Personalized Text Generation with Contrastive Activation Steering¶

Conference: ACL 2025
arXiv: 2503.05213
Code: Not released
Authors: Jinghao Zhang, Yuting Liu, Wenjie Wang, Qiang Liu, Shu Wu, Liang Wang, Tat-Seng Chua
Affiliations: Institute of Automation, Chinese Academy of Sciences; University of Chinese Academy of Sciences; Northeastern University; University of Science and Technology of China; National University of Singapore
Area: Personalized Text Generation / Activation Engineering
Keywords: Personalized Generation, Style Vector, Contrastive Activation Steering, Training-free Framework, LoRA Alternative

TL;DR¶

StyleVector is proposed as a training-free framework for personalized text generation. It extracts a "style vector" by contrasting the hidden layer activation differences between real user responses and style-free model generations. During inference, a simple linear activation intervention steers the LLM to generate text conforming to the user's writing style. It achieves an 8% relative improvement on the LaMP and LongLaMP benchmarks while reducing storage requirements to 1/1700 of PEFT methods.

Background & Motivation¶

Background: LLMs are "one-size-fits-all" systems optimized for the average user, failing to adapt to individual stylistic preferences.
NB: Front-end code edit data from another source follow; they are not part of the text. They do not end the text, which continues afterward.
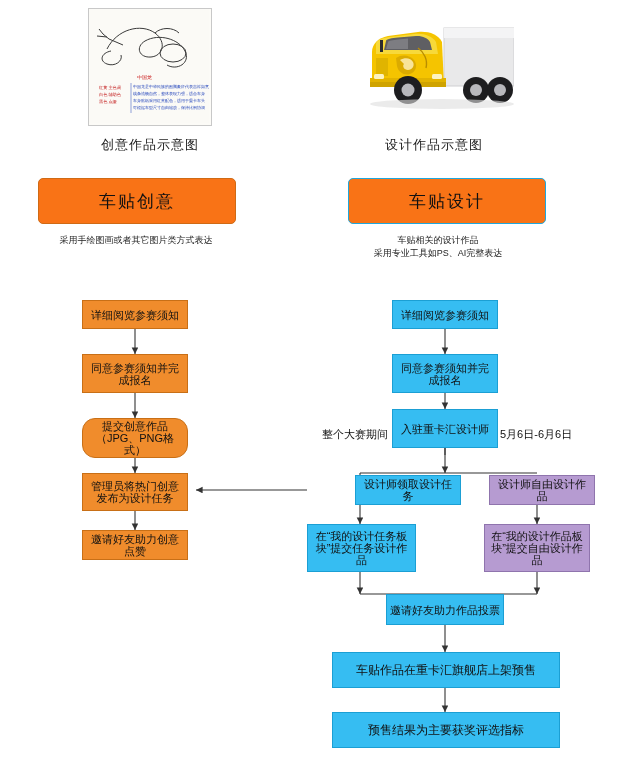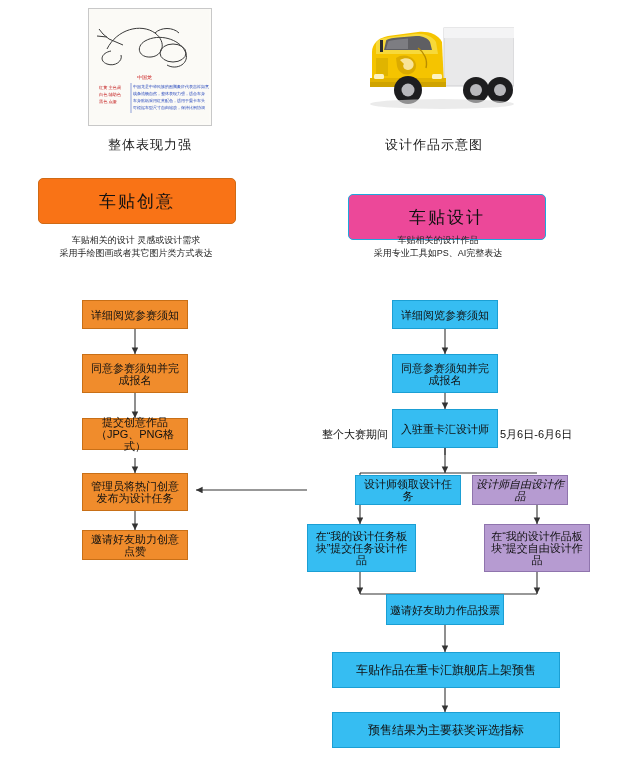--- a/index.html
+++ b/index.html
@@ -209,7 +209,7 @@
     </svg>
   </div>
 
-  <div class="caption cap-left">整体表现力强</div>
+  <div class="caption cap-left">创意作品示意图</div>
   <div class="caption cap-right">设计作品示意图</div>
 
   <div class="banner banner-left">车贴创意</div>

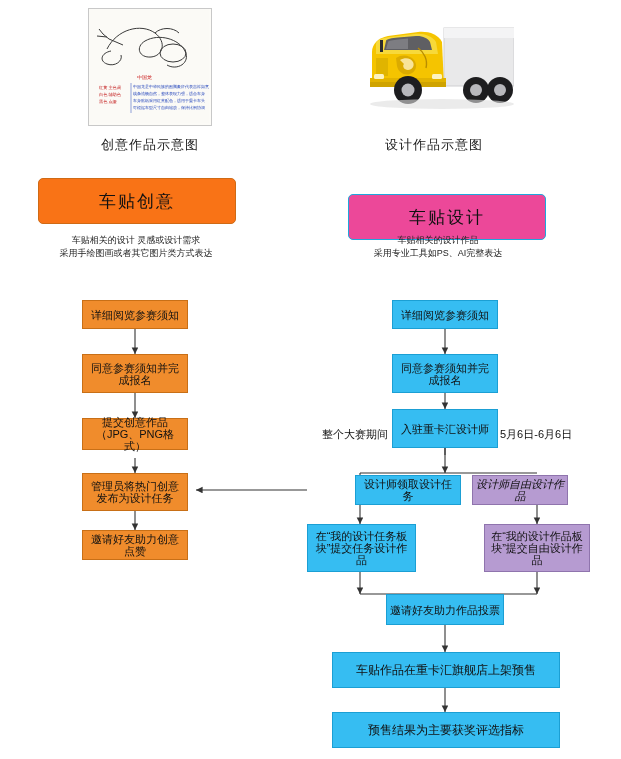--- a/index.html
+++ b/index.html
@@ -70,9 +70,8 @@
   }
   .banner-right {
     left: 348px; top: 178px; width: 196px;
-    background: #ec4899;
+    background: #f97316;
     border: 1px solid #1fa7dc;
-    margin-top: 16px;
   }
 
   

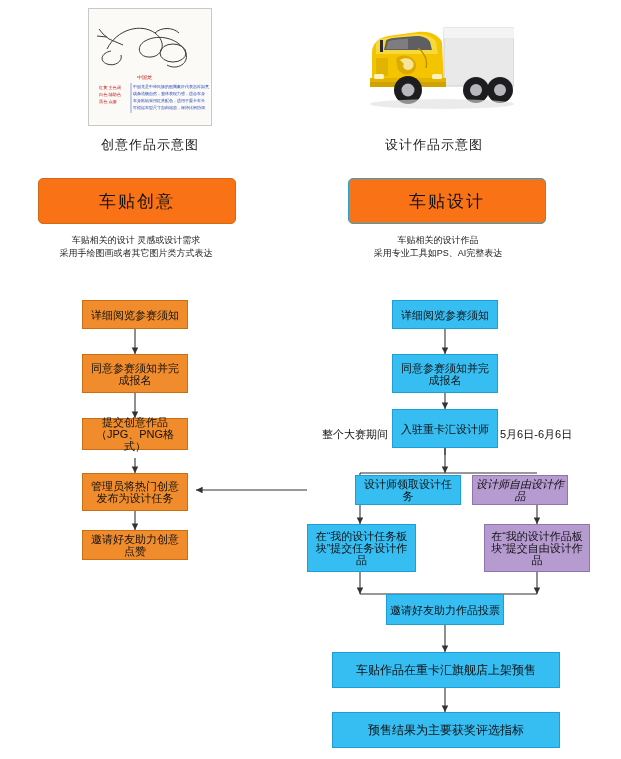--- a/index.html
+++ b/index.html
@@ -215,7 +215,6 @@
   <div class="banner banner-right">车贴设计</div>
 
   <div class="subdesc sub-left">
-    <div>车贴相关的设计 灵感或设计需求</div>
     <div>采用手绘图画或者其它图片类方式表达</div>
   </div>
   <div class="subdesc sub-right">

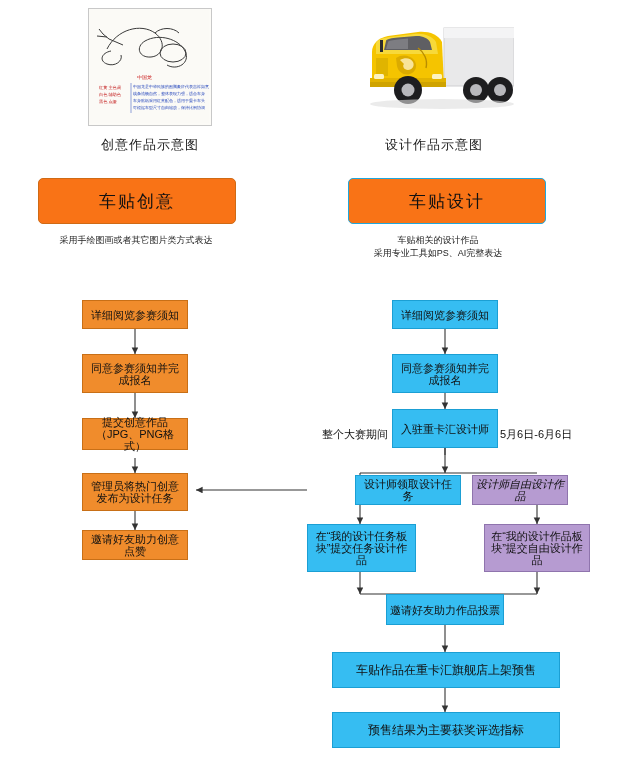--- a/index.html
+++ b/index.html
@@ -261,7 +261,7 @@
 
   <div class="node node-orange" style="left:82px; top:300px; width:106px; height:29px;">详细阅览参赛须知</div>
   <div class="node node-orange" style="left:82px; top:354px; width:106px; height:39px;">同意参赛须知并完成报名</div>
-  <div class="node node-orange" style="left:82px; top:418px; width:106px; height:32px;">提交创意作品（JPG、PNG格式）</div>
+  <div class="node node-orange" style="left:82px; top:418px; width:106px; height:40px;border-radius:13px;">提交创意作品（JPG、PNG格式）</div>
   <div class="node node-orange" style="left:82px; top:473px; width:106px; height:38px;">管理员将热门创意发布为设计任务</div>
   <div class="node node-orange" style="left:82px; top:530px; width:106px; height:30px;">邀请好友助力创意点赞</div>
 

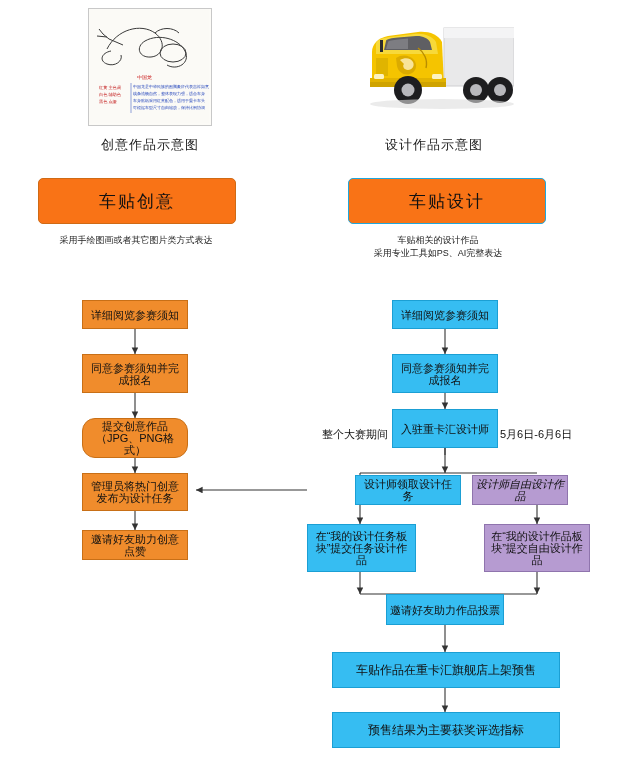--- a/index.html
+++ b/index.html
@@ -272,7 +272,7 @@
   <div class="node node-blue" style="left:307px; top:475px; width:106px; height:30px;margin-left:48px;">设计师领取设计任务</div>
   <div class="node node-blue" style="left:307px; top:524px; width:109px; height:48px;">在“我的设计任务板块”提交任务设计作品</div>
 
-  <div class="node node-purple" style="left:472px; top:475px; width:96px; height:30px;font-style:italic;">设计师自由设计作品</div>
+  <div class="node node-purple" style="left:489px; top:475px; width:106px; height:30px;">设计师自由设计作品</div>
   <div class="node node-purple" style="left:484px; top:524px; width:106px; height:48px;">在“我的设计作品板块”提交自由设计作品</div>
 
   <div class="node node-blue" style="left:386px; top:594px; width:118px; height:31px;">邀请好友助力作品投票</div>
Personalized text generation aims to infer writing styles from a user's historical text to generate stylistically consistent outputs.

Limitations of Prior Work: - RAG Methods: Retrieve relevant historical texts as context. Limitations: (a) content semantics and style patterns are entangled — retrieval based on semantic matching leads to style dilution; (b) retrieval latency scales with the amount of history. - PEFT Methods (e.g., LoRA): Train independent adapters for each user. Limitations: (a) style-content entanglement still exists; (b) requires storing independent parameter files per user (~17MB/user); (c) high latency in loading and merging LoRA adapters.

Key Insight: Research in activation engineering indicates that LLMs encode features and concepts as linear directions in the hidden activation space. Through contrastive analysis, user-specific writing styles can similarly be represented as directional vectors within the activation space.

Method¶

Overall Architecture (StyleVector)¶

Three-stage pipeline: Generate Style-Free Response $\rightarrow$ Extract Style Vector $\rightarrow$ Activation Steering Generation

Stage 1: Generate Style-Free Response¶

Given user $u$'s historical interactions $P_u = \{(x_i, y_i)\}$, a general LLM $M_g$ is used to generate a style-free response $\hat{y}_i = M_g(x_i)$ for each input $x_i$.

$y_i$ (User real response) = Content semantics + User style
$\hat{y}_i$ (Model generated response) = Content semantics (without user style)
$M_g$ can be any model (open-source or closed-source); experiments demonstrate that the method is robust to the choice of $M_g$.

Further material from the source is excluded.